» EXERCISE PROMPT:
Write the records out exactly, so that no picture remains in the copy.

» RECORDS FOR THE TASK:
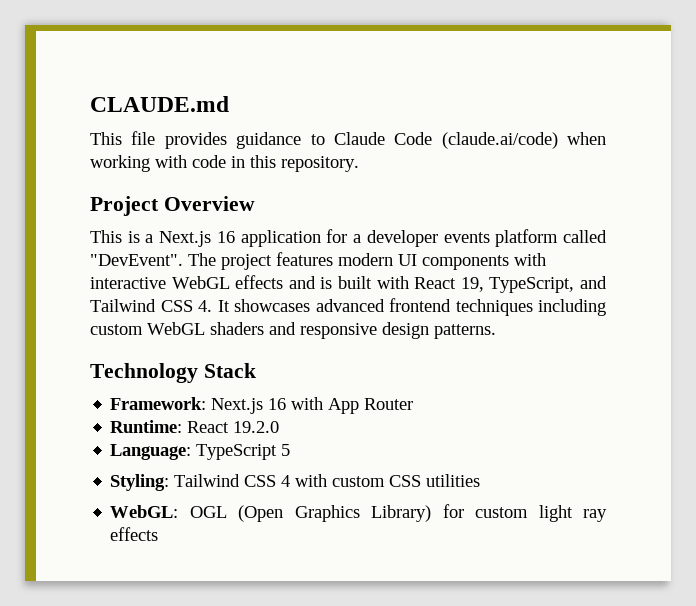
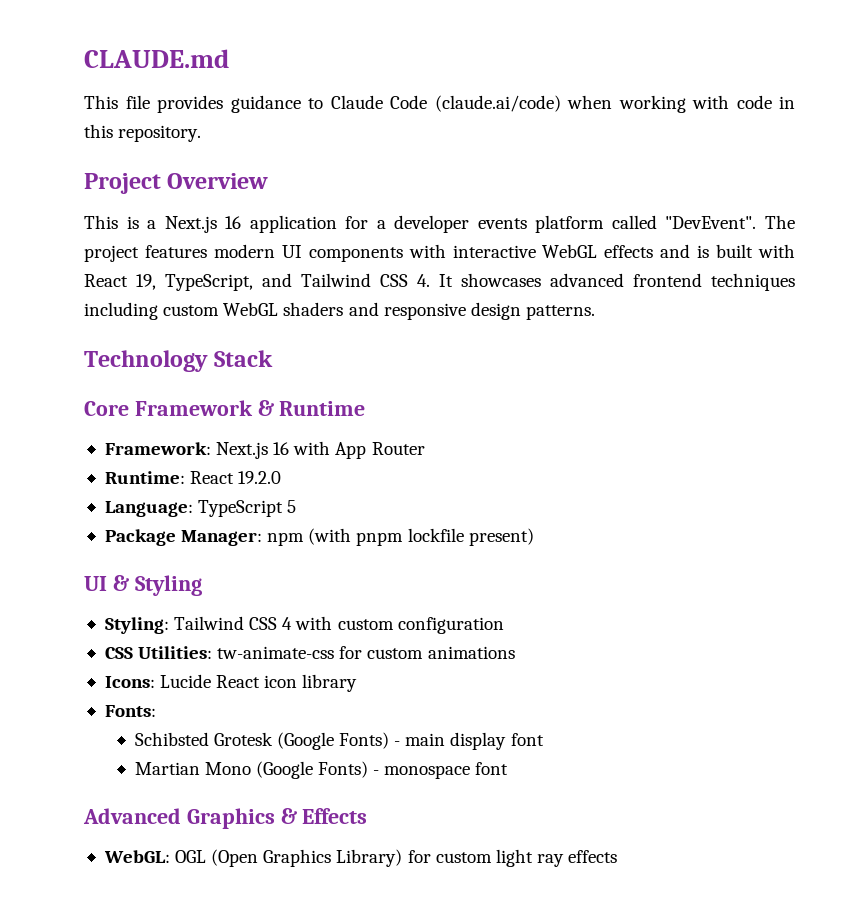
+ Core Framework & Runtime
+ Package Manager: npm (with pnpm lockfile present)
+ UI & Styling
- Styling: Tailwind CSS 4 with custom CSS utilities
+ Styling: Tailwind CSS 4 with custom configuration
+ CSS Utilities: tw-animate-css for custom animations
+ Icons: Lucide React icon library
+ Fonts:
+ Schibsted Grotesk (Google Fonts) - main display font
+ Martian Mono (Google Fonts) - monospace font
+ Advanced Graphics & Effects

» RESPONSE AREA:
+ Core Framework & Runtime
+ Package Manager: npm (with pnpm lockfile present)
+ UI & Styling
- Styling: Tailwind CSS 4 with custom CSS utilities
+ Styling: Tailwind CSS 4 with custom configuration
+ CSS Utilities: tw-animate-css for custom animations
+ Icons: Lucide React icon library
+ Fonts:
+ Schibsted Grotesk (Google Fonts) - main display font
+ Martian Mono (Google Fonts) - monospace font
+ Advanced Graphics & Effects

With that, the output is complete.